Sunday, November 18, 2007

The Once and Future King


Certain subjects of legend and myth are mined over and over again by writers, and none more so than the cycle of tales referred to as the "Matter of Britai"n, or more commonly the Legend of King Arthur and his Knights of the Round Table, of which countless works have been written. I've read many of them over the years (a large portion of them are books for younger audiences, a field in which I read heavily), and many are excellent. Marion Zimmer Bradley's The Mists of Avalon and Jane Yolen's short trilogy about Merlin comprising Hobby, Passager and Merlin come especially to mind.
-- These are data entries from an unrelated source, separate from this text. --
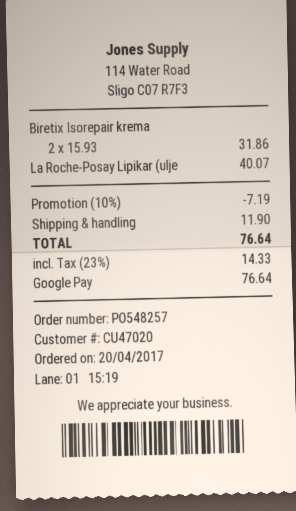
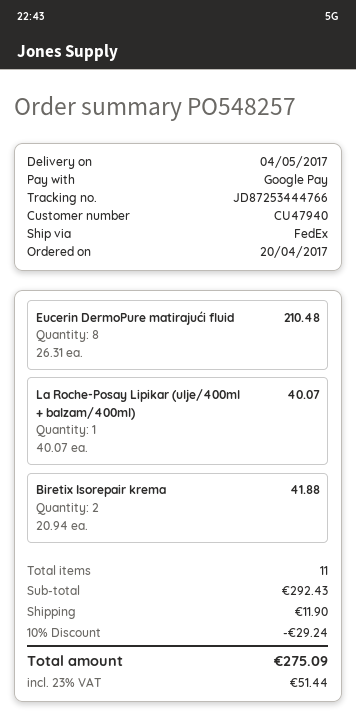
customer number: CU47020 -> CU47940
Biretix Isorepair krema: 2 x 15.93 = 31.86 -> 2 x 20.94 = 41.88
Eucerin DermoPure matirajući fluid: none -> 8 x 26.31 = 210.48
discount: 10% = 7.19 -> 10% = 29.24
tax: 23% = 14.33 -> 23% = 51.44
total: 76.64 -> 275.09

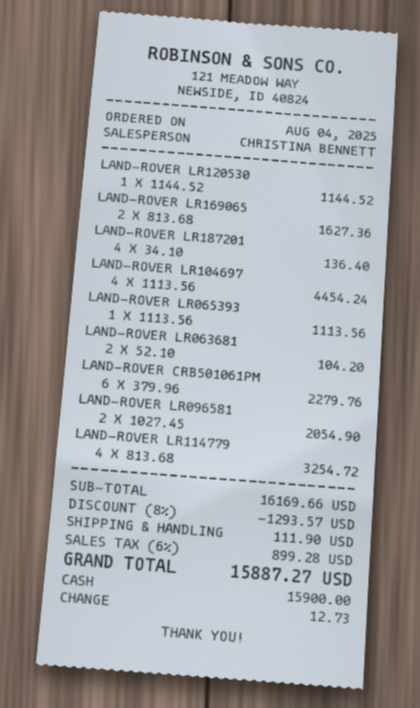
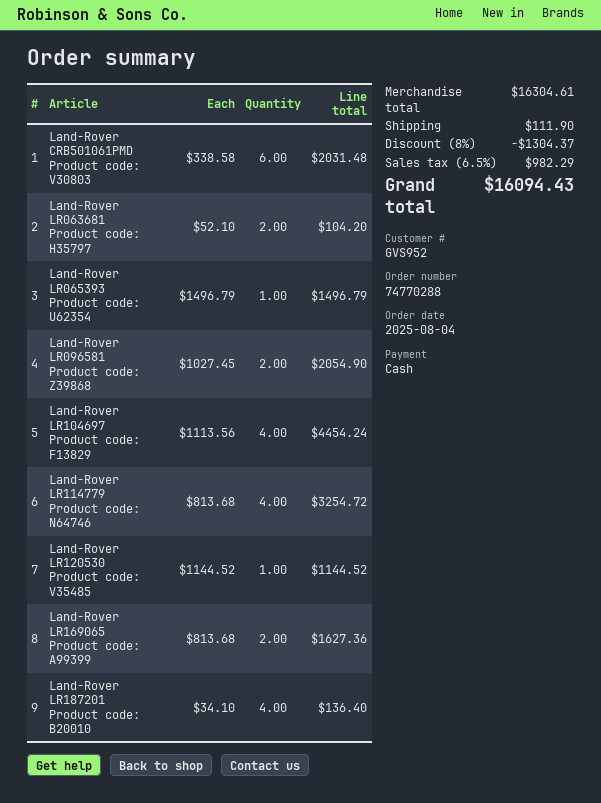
LAND-ROVER LR065393: 1 x 1113.56 = 1113.56 -> 1 x 1496.79 = 1496.79
LAND-ROVER CRB501061PM: 6 x 379.96 = 2279.76 -> 6 x 338.58 = 2031.48
subtotal: 16169.66 -> 16304.61
discount: 8% = 1293.57 -> 8% = 1304.37
tax: 6% = 899.28 -> 6.5% = 982.29
total: 15887.27 -> 16094.43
I've just finished reading T.H. White's The Once and Future King, and I feel somewhat stunned in its wake. It has been a long time since I've been quite so enraptured and rewarded by a book, by something so pleasurable yet so challenging and full of riches of all kinds (possibly not since Moby Dick). It certainly stands as one of the greatest works in the Arthurian vein, and one of the great fantasy novels, if not one of the great novels, period. It is full of high and low humor, a startling variety of language, wonderful passages of natural history, unpredictably anachronistic references in future and past directions, endless insights into human and social nature, and finally, timeless storytelling of legends made real, sometimes painfully so. I often found myself amazed that so many different approaches to the narrative were so effective and seamless; one would have thought the effect somewhat disorienting or jarring.


The full work is made up of four shorter novels that are usually published together. The first one, The Sword in the Stone, is about young Arthur's boyhood and education at the hands of Merlyn the wizard. This book is the easiest to read and the most engaging, and certainly the most comical, but it is no farce nor simple fantasy. It is an episodic bildungsroman; if nothing else just read it with an ear for language and an imaginative eye on natural history. The book is full of old english words having to do with ancient sports such as falconry and jousting, and my head rings with them even if I barely understand what they mean. And the series of captivating passages where Arthur (or young Wart as he is called) is changed into a perch, a merlin, an ant, a goose (a particularly beautiful scene) and a badger as part of his education are richly poetic, the characterizaton of the animals he interacts with imaginative, moving, perfect.


The following three books follow the more 'mature' part of the legend, and are definitely grimmer and more serious works, though not mirthless by any stretch. The Queen of Air and Darkness is about Arthur's early years building his new society and the troubled Orkney brothers (Gawaine, Gaheris, Gareth and Agravaine) and their mother Morgause, who is also Arthur's half-sister and seduces him to bear his only child Mordred. The Ill-Made Knight is about Lancelot and Guenever and their troubled romance. Lancelot here is a remarkably complex and fleshed out character, mercilessly portrayed yet with great compassion, and the passage depicting his ultimately aborted attempt to remake his life with Elaine and their child Galahad is especially moving. Finally, Candle in the Wind is the shortest book, and brings about the inevitable conclusion set in motion by Arthur's seduction by Morgause and the affair between Lancelot and Guenever, and is also a surprisingly successful evaluation of the human troubles with government and violence.


The entire series makes a work of deep and complicated layers of all the stuff of human experience, ultimately troubled and difficult yet leavened with beauty and compassion and kindness and humor and the grand spectacle of the world; an illuminating, comprehensive and puzzling novel that I will return to again. Highly recommended.

1 comment:

Nick said...

Sounds perfect for my holiday reading. Great review.